Une diarrhée a été rapportée chez 13,5% des patients traités par la colchicine, mais les auteurs ont utilisé des doses plus élevées que celles recommandées (1 mg BID ou 0,5 BID au lieu de 0,5 mg BID comme dose la plus élevée dans les lignes directrices de l’ESC). À titre de justification, les auteurs ont indiqué qu’ils voulaient « garantir l’effet clinique de la colchicine ». Cependant, c’est une véritable erreur, car il a été démontré que des doses plus élevées entraînent plus d’effets indésirables et plus de retraits de médicaments, et non une efficacité plus élevée.
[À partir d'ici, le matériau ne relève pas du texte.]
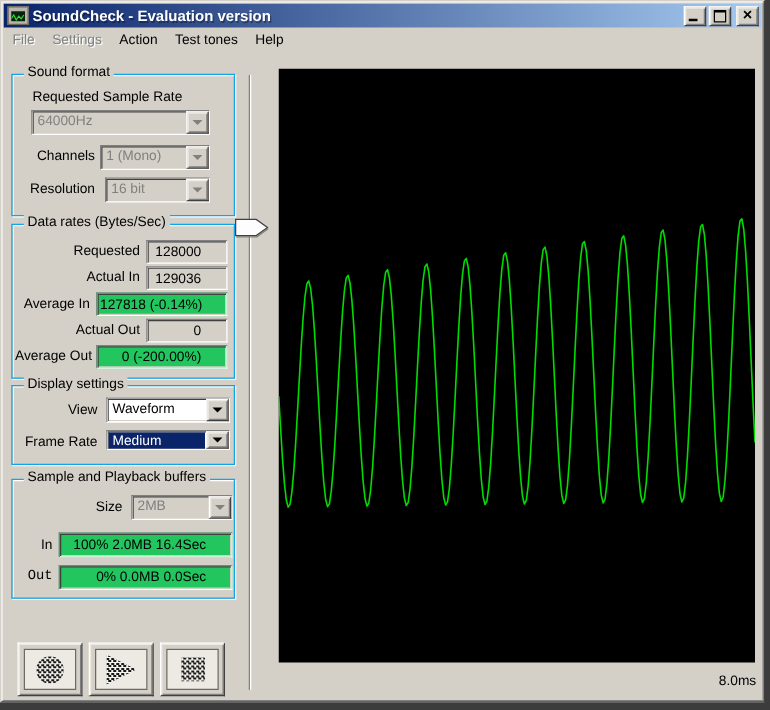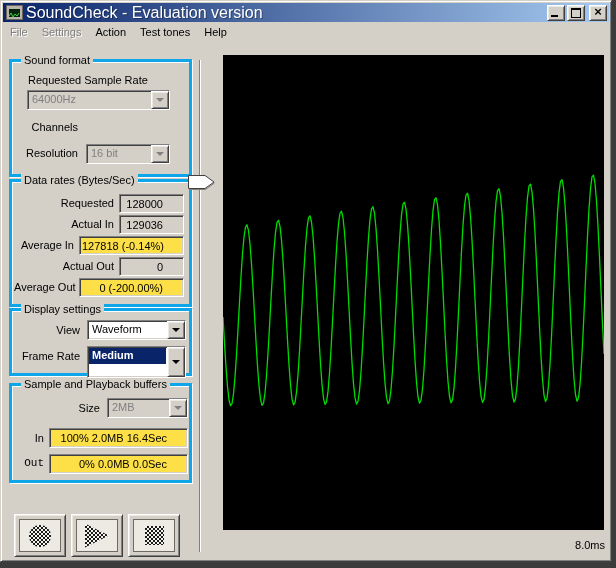"SoundCheck - Evaluation version" .title-text { font-size: 16px -> 12px; font-weight: normal -> bold }
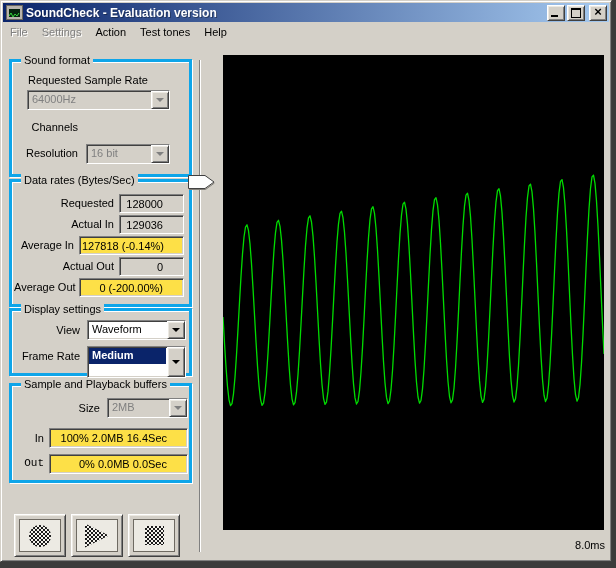"Sound format" .groupbox { border: 3px solid #0ea5e9 -> 1px solid #0ea5e9 }
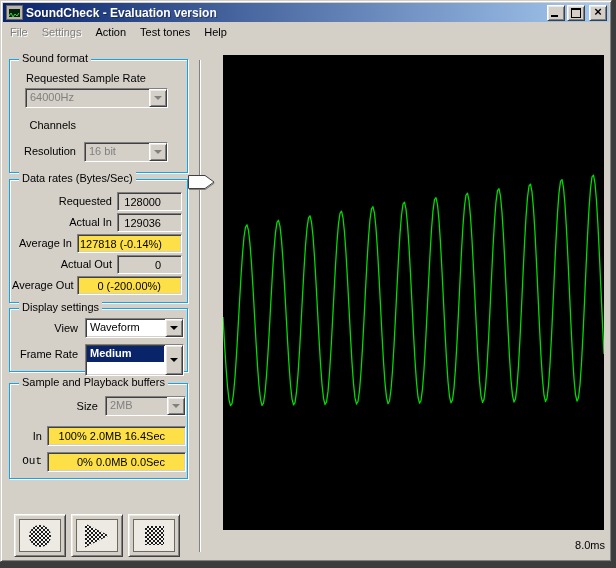"1 (Mono)" div.combo { html: none -> <div> <div>1 (Mono)</div> <div> <span></span> </div> </div> }
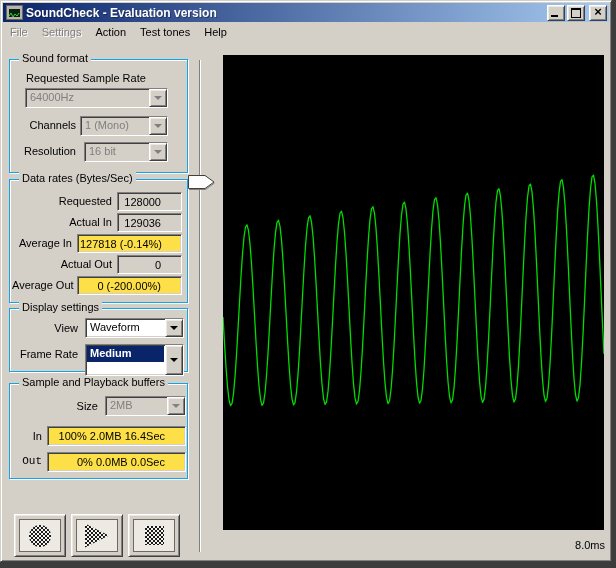"127818 (-0.14%)" .field.white { background: #fde047 -> #22c55e }
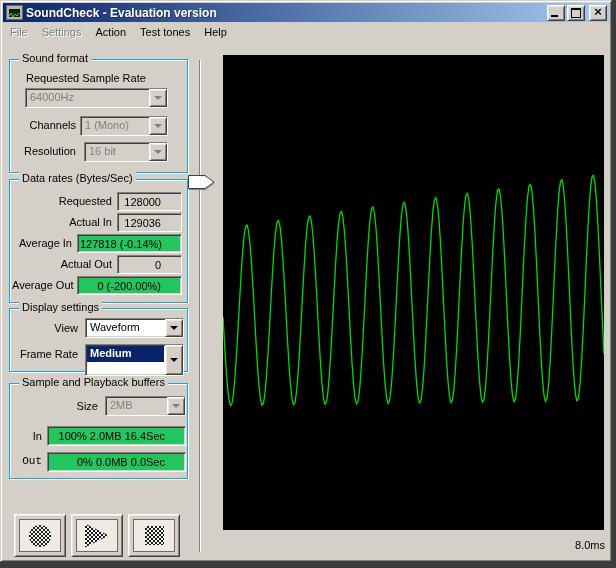"Medium" div.combo { font-weight: bold -> none; height: 32px -> 16px }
Dans l’ensemble, cette étude semble sous-alimentée et avoir sélectionné une population à faible risque de patients atteints de péricardite aiguë avec une faible fréquence d’épanchement péricardique (environ 30%) et sans patients traités par des corticostéroïdes. De plus, le dosage de la colchicine était trop élevé avec un double dosage par rapport aux niveaux recommandés. Cette population d’étude correspond rarement à ce qui peut être vu dans la vie réelle, rendant ainsi les résultats discutables et non applicables à la pratique clinique. La colchicine est particulièrement efficace dans la péricardite inflammatoire avec fièvre, épanchement péricardique et élévation de la protéine C-réactive, et il n’y a aucune mention de la protéine C-réactive dans cette étude.
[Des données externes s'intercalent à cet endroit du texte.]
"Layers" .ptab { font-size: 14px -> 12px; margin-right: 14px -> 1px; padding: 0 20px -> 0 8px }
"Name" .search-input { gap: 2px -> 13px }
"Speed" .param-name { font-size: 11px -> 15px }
Pour ces raisons, bien que dans le passé j’ai grandement apprécié les contributions de ces auteurs à l’évaluation et au triage des patients atteints de péricardite, je pense qu’ils ont fourni à l’heure actuelle des données trompeuses qui ne peuvent pas changer mon approche de la péricardite aiguë, consistant en de la colchicine ajoutée à de l’aspirine ou des anti-inflammatoires non stéroïdiens comme options de première intention, comme indiqué à juste titre par les directives ESC de 2015. Lorsqu’elle est évaluée dans une population suffisamment nombreuse, il a été démontré que la colchicine diminue de manière significative le taux de récidive de la péricardite, indépendamment de l’utilisation de prednisone et de la cause de la péricardite.8,9
Conflits d’intérêts
Auteur d’essais spontanés sur l’utilisation de la colchicine pour traiter et prévenir la péricardite. Subventions de recherche institutionnelle d’ACARPIA.